→ Material supplied:
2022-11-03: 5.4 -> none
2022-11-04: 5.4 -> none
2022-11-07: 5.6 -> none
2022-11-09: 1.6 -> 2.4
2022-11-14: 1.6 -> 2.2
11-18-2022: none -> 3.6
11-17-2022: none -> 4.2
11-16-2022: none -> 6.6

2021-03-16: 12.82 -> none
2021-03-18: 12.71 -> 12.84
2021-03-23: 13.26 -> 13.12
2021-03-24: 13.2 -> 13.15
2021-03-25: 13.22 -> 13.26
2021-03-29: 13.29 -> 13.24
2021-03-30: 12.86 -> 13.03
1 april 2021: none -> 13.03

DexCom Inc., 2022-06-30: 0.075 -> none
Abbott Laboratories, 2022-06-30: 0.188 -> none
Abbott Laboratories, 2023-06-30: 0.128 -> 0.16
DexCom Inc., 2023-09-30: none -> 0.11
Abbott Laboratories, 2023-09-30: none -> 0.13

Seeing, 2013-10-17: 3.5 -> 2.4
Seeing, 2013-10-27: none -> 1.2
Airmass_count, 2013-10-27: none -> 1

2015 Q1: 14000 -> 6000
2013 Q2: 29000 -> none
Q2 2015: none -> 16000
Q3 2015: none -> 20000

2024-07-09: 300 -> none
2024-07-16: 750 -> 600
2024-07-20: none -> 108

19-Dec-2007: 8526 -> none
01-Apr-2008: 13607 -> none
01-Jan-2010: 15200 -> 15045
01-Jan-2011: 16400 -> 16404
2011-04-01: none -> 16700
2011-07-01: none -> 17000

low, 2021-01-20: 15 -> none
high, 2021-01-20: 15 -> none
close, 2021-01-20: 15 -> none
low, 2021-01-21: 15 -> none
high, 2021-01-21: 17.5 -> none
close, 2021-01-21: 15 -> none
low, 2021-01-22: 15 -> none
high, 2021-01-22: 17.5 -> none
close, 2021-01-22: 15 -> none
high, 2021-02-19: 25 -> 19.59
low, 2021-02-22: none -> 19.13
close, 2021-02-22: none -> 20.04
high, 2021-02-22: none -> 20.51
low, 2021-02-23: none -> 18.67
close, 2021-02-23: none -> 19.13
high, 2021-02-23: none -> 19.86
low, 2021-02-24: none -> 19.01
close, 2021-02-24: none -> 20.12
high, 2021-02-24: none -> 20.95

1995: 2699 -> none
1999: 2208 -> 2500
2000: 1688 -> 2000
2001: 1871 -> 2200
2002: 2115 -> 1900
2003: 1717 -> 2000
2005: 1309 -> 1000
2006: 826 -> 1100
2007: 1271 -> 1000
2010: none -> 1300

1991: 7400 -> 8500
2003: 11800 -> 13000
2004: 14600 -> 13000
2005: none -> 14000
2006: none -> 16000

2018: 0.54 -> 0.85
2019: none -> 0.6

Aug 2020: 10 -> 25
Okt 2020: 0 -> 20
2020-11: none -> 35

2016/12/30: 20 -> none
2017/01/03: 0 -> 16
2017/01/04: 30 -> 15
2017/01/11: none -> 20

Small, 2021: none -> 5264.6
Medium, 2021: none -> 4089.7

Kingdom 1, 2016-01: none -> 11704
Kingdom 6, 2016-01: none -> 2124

→ Your instructions: The answer should consist of the lines from the one with "01-Jan-2010: 15200 -> 15045" through the last line of the entries, duplicated exactly and nothing more.

→ Solution to this task:
01-Jan-2010: 15200 -> 15045
01-Jan-2011: 16400 -> 16404
2011-04-01: none -> 16700
2011-07-01: none -> 17000

low, 2021-01-20: 15 -> none
high, 2021-01-20: 15 -> none
close, 2021-01-20: 15 -> none
low, 2021-01-21: 15 -> none
high, 2021-01-21: 17.5 -> none
close, 2021-01-21: 15 -> none
low, 2021-01-22: 15 -> none
high, 2021-01-22: 17.5 -> none
close, 2021-01-22: 15 -> none
high, 2021-02-19: 25 -> 19.59
low, 2021-02-22: none -> 19.13
close, 2021-02-22: none -> 20.04
high, 2021-02-22: none -> 20.51
low, 2021-02-23: none -> 18.67
close, 2021-02-23: none -> 19.13
high, 2021-02-23: none -> 19.86
low, 2021-02-24: none -> 19.01
close, 2021-02-24: none -> 20.12
high, 2021-02-24: none -> 20.95

1995: 2699 -> none
1999: 2208 -> 2500
2000: 1688 -> 2000
2001: 1871 -> 2200
2002: 2115 -> 1900
2003: 1717 -> 2000
2005: 1309 -> 1000
2006: 826 -> 1100
2007: 1271 -> 1000
2010: none -> 1300

1991: 7400 -> 8500
2003: 11800 -> 13000
2004: 14600 -> 13000
2005: none -> 14000
2006: none -> 16000

2018: 0.54 -> 0.85
2019: none -> 0.6

Aug 2020: 10 -> 25
Okt 2020: 0 -> 20
2020-11: none -> 35

2016/12/30: 20 -> none
2017/01/03: 0 -> 16
2017/01/04: 30 -> 15
2017/01/11: none -> 20

Small, 2021: none -> 5264.6
Medium, 2021: none -> 4089.7

Kingdom 1, 2016-01: none -> 11704
Kingdom 6, 2016-01: none -> 2124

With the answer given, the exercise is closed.